Still crazy, after all
Crazygrass and the Klezbillies blend styles for an eclectic night at Moxie’s
The audience was still trickling in the door at Moxie’s as the opening Klezbillies began. The doorwoman was announcing that the cost of the show “was $8 if you bought tickets in advance, $10 now, but also on a sliding scale of whatever…”
Two of the three Klezbillies ("Klezmer and hillbilly meet in a dark alley,” was the explanation given by Klezbilly organizer and guitar/banjo player Sid Lewis) seated themselves on the stage lit by alternating red, blue and green lights. Lewis on guitar and clarinetist Julie Quarterman performed a little duo number with a Middle-Eastern feel that morphed into a jaunty Irish tune. Cellist Gus Peterson, toothpick in mouth, joined Lewis, who switched to banjo, and Quarterman for the rest of the short opening set. They performed a pleasant version of jazz standard “Blue Monk,” the melody slightly altered by Quarterman.
There was also more Middle-Eastern-sounding stuff on which Quarterman was at her best. Lewis picked some clever banjo solos, sometimes playing percussion on his instrument with his hands, and he and Quarterman did some nice call-and-response. Peterson sometimes plucked his cello like a bass, and he also bowed it, creating a gravity that I liked (though occasionally he was out of tune). Likewise, I liked Quarterman’s clarinet’s full tone in her middle and lower registers but thought her upper end, when her arpeggios led her there, needed oomph, an issue which could partly be resolved by miking her clarinet better.
Crazygrass—Lewis on banjo, guitar and lead vocals; New Orleans transplant Smokey Brown on lead guitar and harmony vocals; recent Philadelphia transplant Jason Ganis on electric bass; and “Super Dave” Breed on drums—began taking the stage at about 9 p.m., which is when the bulk of the very eclectic audience arrived (seemed like they knew!).
Lewis was first up, playing solo guitar. Joining him shortly, on the dance floor, were local dancers Pamela Huggins and Susan Baker, dressed in Hawaiian and belly dancing attire respectively. Together, the three performed a loud piece that had Lewis controlling the dancers’ moves with his stop-times and guitar motions. The piece was brought down to silence, and the dancers went to their seats. Toward the end of his next tune, Lewis, alone on stage with his guitar and many pedals, looked to the rest of his band to join him.

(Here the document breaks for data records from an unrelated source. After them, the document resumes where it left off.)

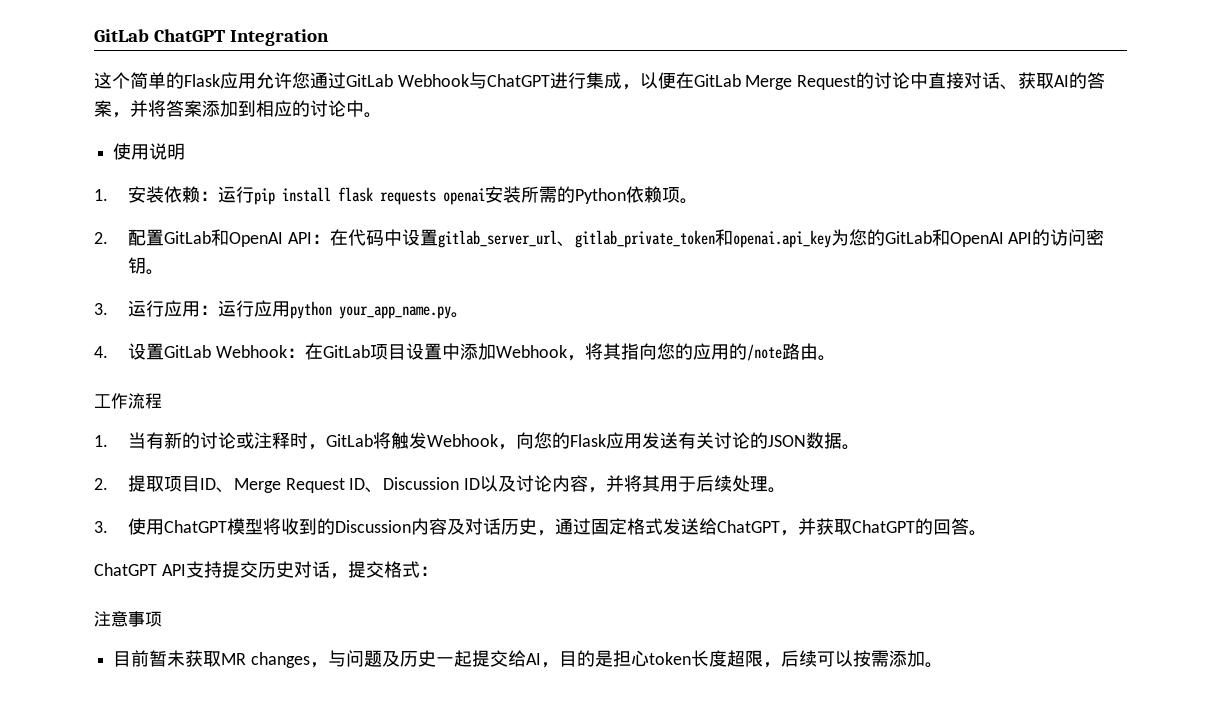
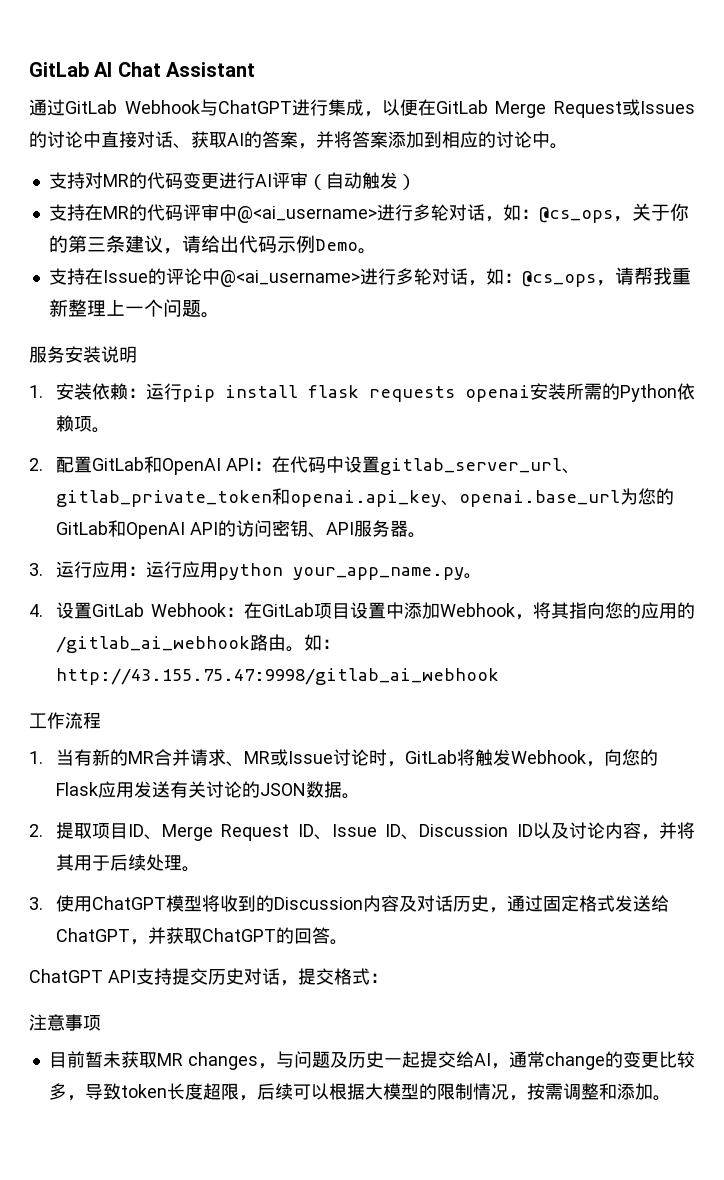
- GitLab ChatGPT Integration
- 这个简单的Flask应用允许您通过GitLab Webhook与ChatGPT进行集成，以便在GitLab Merge Request的讨论中直接对话、获取AI的答案，并将答案添加到相应的讨论中。
+ GitLab AI Chat Assistant
+ 通过GitLab Webhook与ChatGPT进行集成，以便在GitLab Merge Request或Issues的讨论中直接对话、获取AI的答案，并将答案添加到相应的讨论中。
- 使用说明
+ 支持对MR的代码变更进行AI评审（自动触发）
+ 支持在MR的代码评审中@<ai_username>进行多轮对话，如：@cs_ops，关于你的第三条建议，请给出代码示例Demo。
+ 支持在Issue的评论中@<ai_username>进行多轮对话，如：@cs_ops，请帮我重新整理上一个问题。
+ 服务安装说明
- 2.配置GitLab和OpenAI API：在代码中设置gitlab_server_url、gitlab_private_token和openai.api_key为您的GitLab和OpenAI API的访问密钥。
+ 2.配置GitLab和OpenAI API：在代码中设置gitlab_server_url、gitlab_private_token和openai.api_key、openai.base_url为您的GitLab和OpenAI API的访问密钥、API服务器。
- 4.设置GitLab Webhook：在GitLab项目设置中添加Webhook，将其指向您的应用的/note路由。
+ 4.设置GitLab Webhook：在GitLab项目设置中添加Webhook，将其指向您的应用的/gitlab_ai_webhook路由。如：http://43.155.75.47:9998/gitlab_ai_webhook
- 1.当有新的讨论或注释时，GitLab将触发Webhook，向您的Flask应用发送有关讨论的JSON数据。
+ 1.当有新的MR合并请求、MR或Issue讨论时，GitLab将触发Webhook，向您的Flask应用发送有关讨论的JSON数据。
- 2.提取项目ID、Merge Request ID、Discussion ID以及讨论内容，并将其用于后续处理。
+ 2.提取项目ID、Merge Request ID、Issue ID、Discussion ID以及讨论内容，并将其用于后续处理。
- 目前暂未获取MR changes，与问题及历史一起提交给AI，目的是担心token长度超限，后续可以按需添加。
+ 目前暂未获取MR changes，与问题及历史一起提交给AI，通常change的变更比较多，导致token长度超限，后续可以根据大模型的限制情况，按需调整和添加。

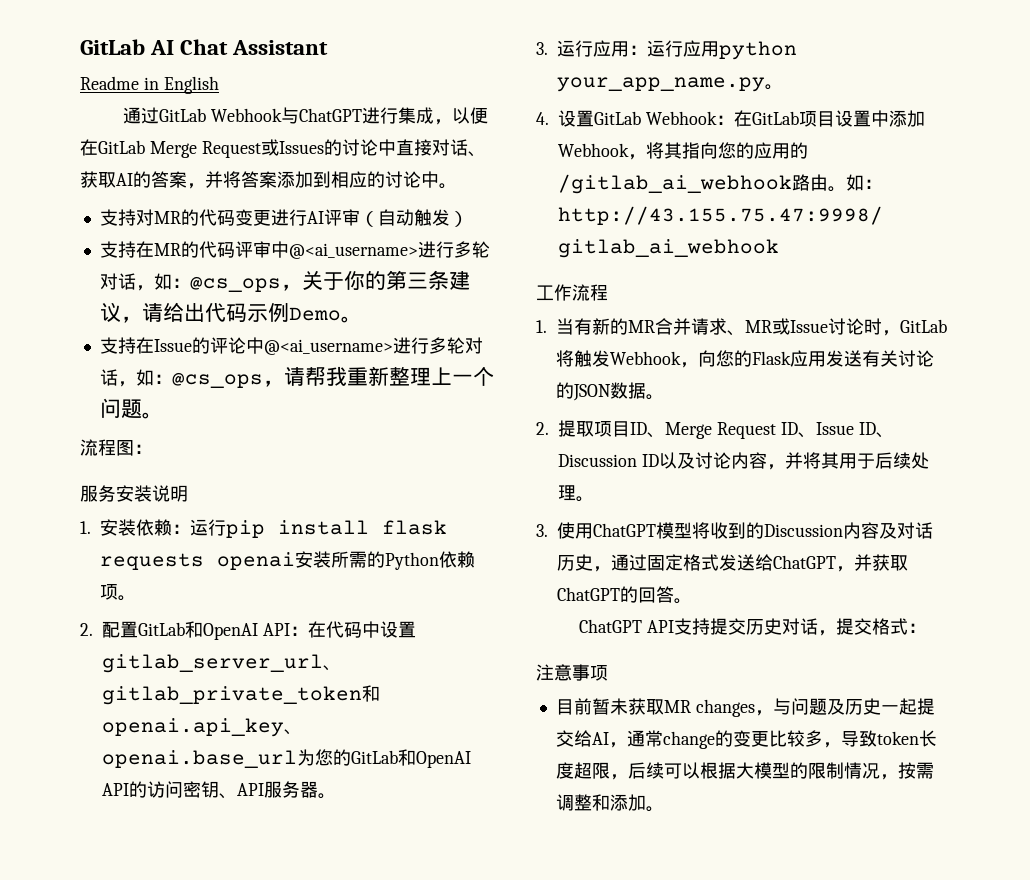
+ Readme in English
+ 流程图：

Brown and Ganis came in for the last notes of “Mercy,” which moved into “Elvis Einstein” by way of a drum-solo segue from a barefoot, open-shirted Breed, who had apparently hopped into his drum seat through Moxie’s front window unnoticed by me until I heard him play. Breed’s drumming provided an effective, driving canvas over which the kinetic Brown could nicely wail through a spacey, distortion-pedal-assisted solo.
Brown’s playing especially caught and kept the attention of the visually interesting couple in the doorway—she in a red cowboy hat and longish red leather coat and he looking like an Asian version of Indiana Jones. They, along with the tall woman in men’s shirt, hot pants and fishnets who strode through the building at one point, were part of the varied mix of types and ages in the audience who stayed for the loud, driving, often funky (in that good funk machine way, thanks to the chops of Ganis and Brown) jam band performance.
Crazygrass’ music is eclectic, a mixture of rock, reggae, ska, funk, but in its current incarnation it really cannot be called bluegrass, so I have to say that the band’s name is somewhat misleading. My 26-year-old friend who accompanied me suggested "crazyass" as a reasonable alternative.